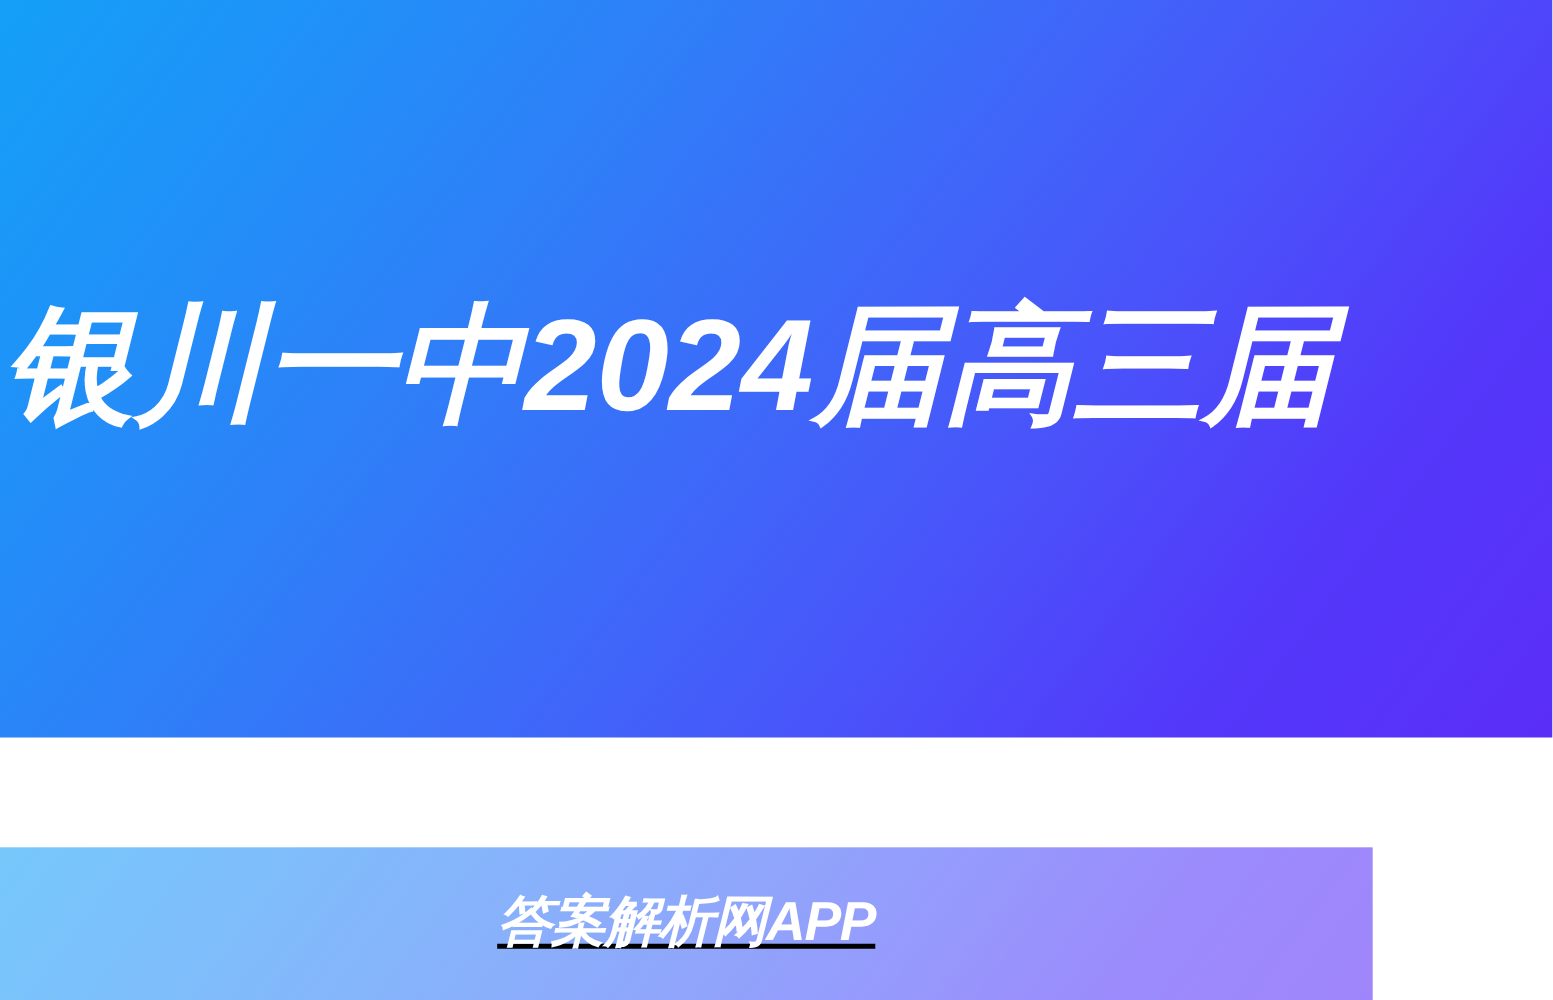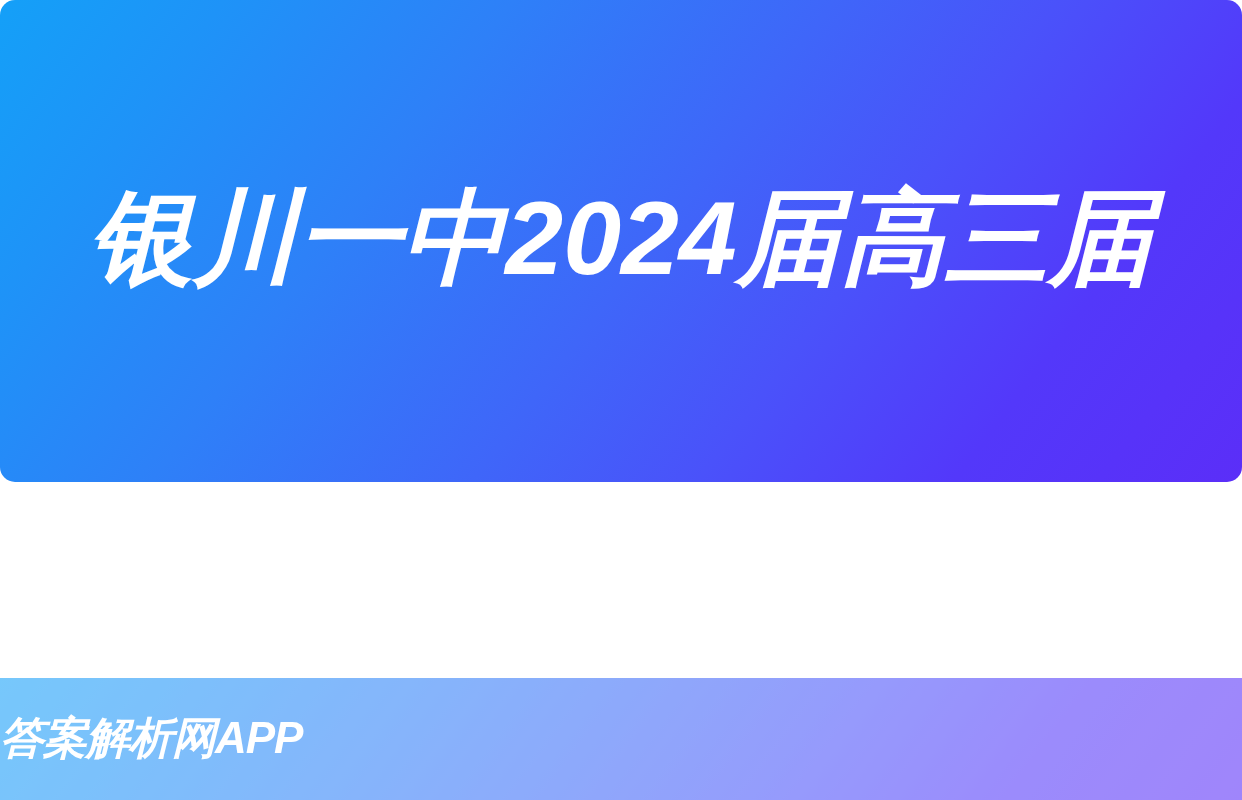--- a/index.html
+++ b/index.html
@@ -27,7 +27,7 @@
     left: 0;
     top: 0;
     width: 1242px;
-    height: 482px;
+    height: 590px;
     background: linear-gradient(127deg,
                 #14A0F8 0%,
                 #1E93F8 14%,
@@ -38,8 +38,6 @@
                 #5B2EF8 100%);
     display: flex;
     align-items: center;
-    justify-content: center;
-    border-radius: 15px;
   }
 
   #title-block {

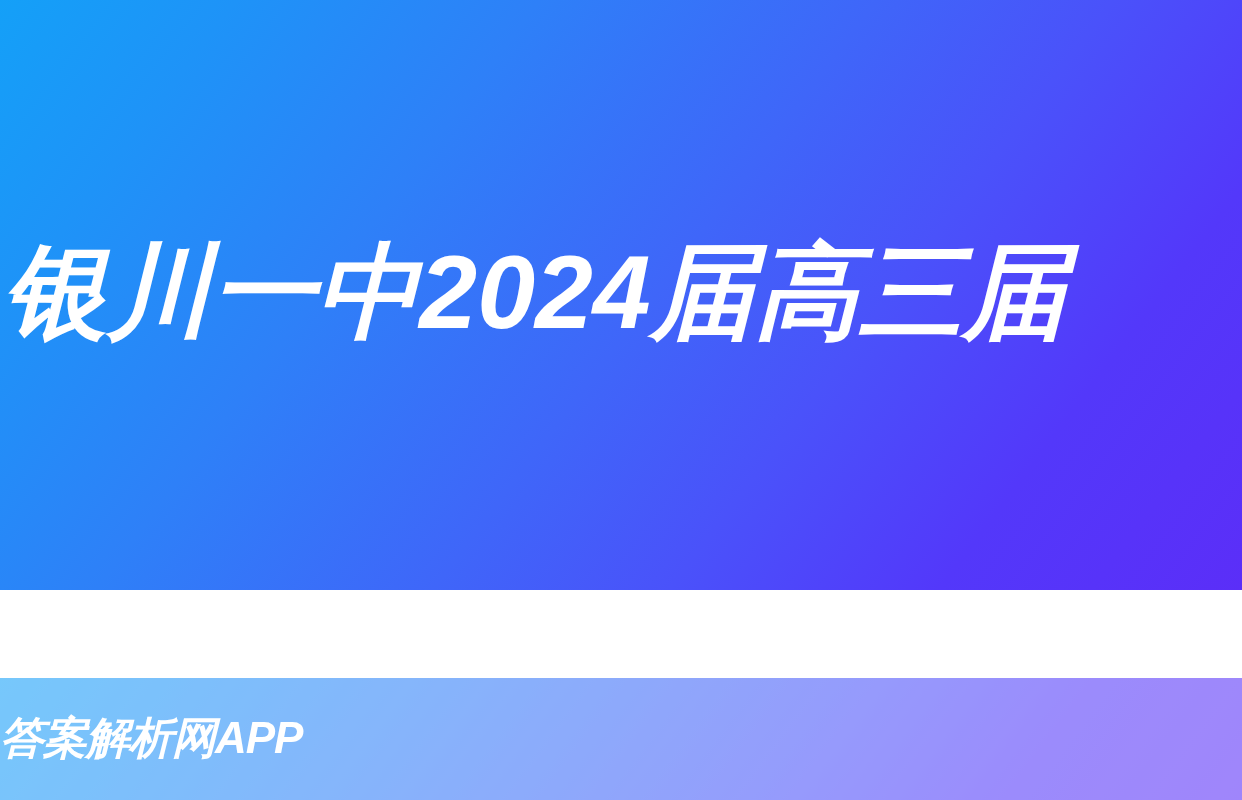--- a/index.html
+++ b/index.html
@@ -64,7 +64,7 @@
     position: absolute;
     left: 0;
     top: 678px;
-    width: 1242px;
+    width: 1098px;
     height: 122px;
     background: linear-gradient(127deg,
                 #14A0F8 0%,
@@ -76,7 +76,8 @@
                 #5B2EF8 100%);
     display: flex;
     align-items: center;
-    justify-content: flex-start;
+    justify-content: center;
+    text-decoration: underline;
   }
   #footer-band::before {
     content: "";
::::::::
The answer is the entries above, given again exactly, with no pictures among them.

--- a/index.html
+++ b/index.html
@@ -27,7 +27,7 @@
     left: 0;
     top: 0;
     width: 1242px;
-    height: 482px;
+    height: 590px;
     background: linear-gradient(127deg,
                 #14A0F8 0%,
                 #1E93F8 14%,
@@ -38,8 +38,6 @@
                 #5B2EF8 100%);
     display: flex;
     align-items: center;
-    justify-content: center;
-    border-radius: 15px;
   }
 
   #title-block {

--- a/index.html
+++ b/index.html
@@ -64,7 +64,7 @@
     position: absolute;
     left: 0;
     top: 678px;
-    width: 1242px;
+    width: 1098px;
     height: 122px;
     background: linear-gradient(127deg,
                 #14A0F8 0%,
@@ -76,7 +76,8 @@
                 #5B2EF8 100%);
     display: flex;
     align-items: center;
-    justify-content: flex-start;
+    justify-content: center;
+    text-decoration: underline;
   }
   #footer-band::before {
     content: "";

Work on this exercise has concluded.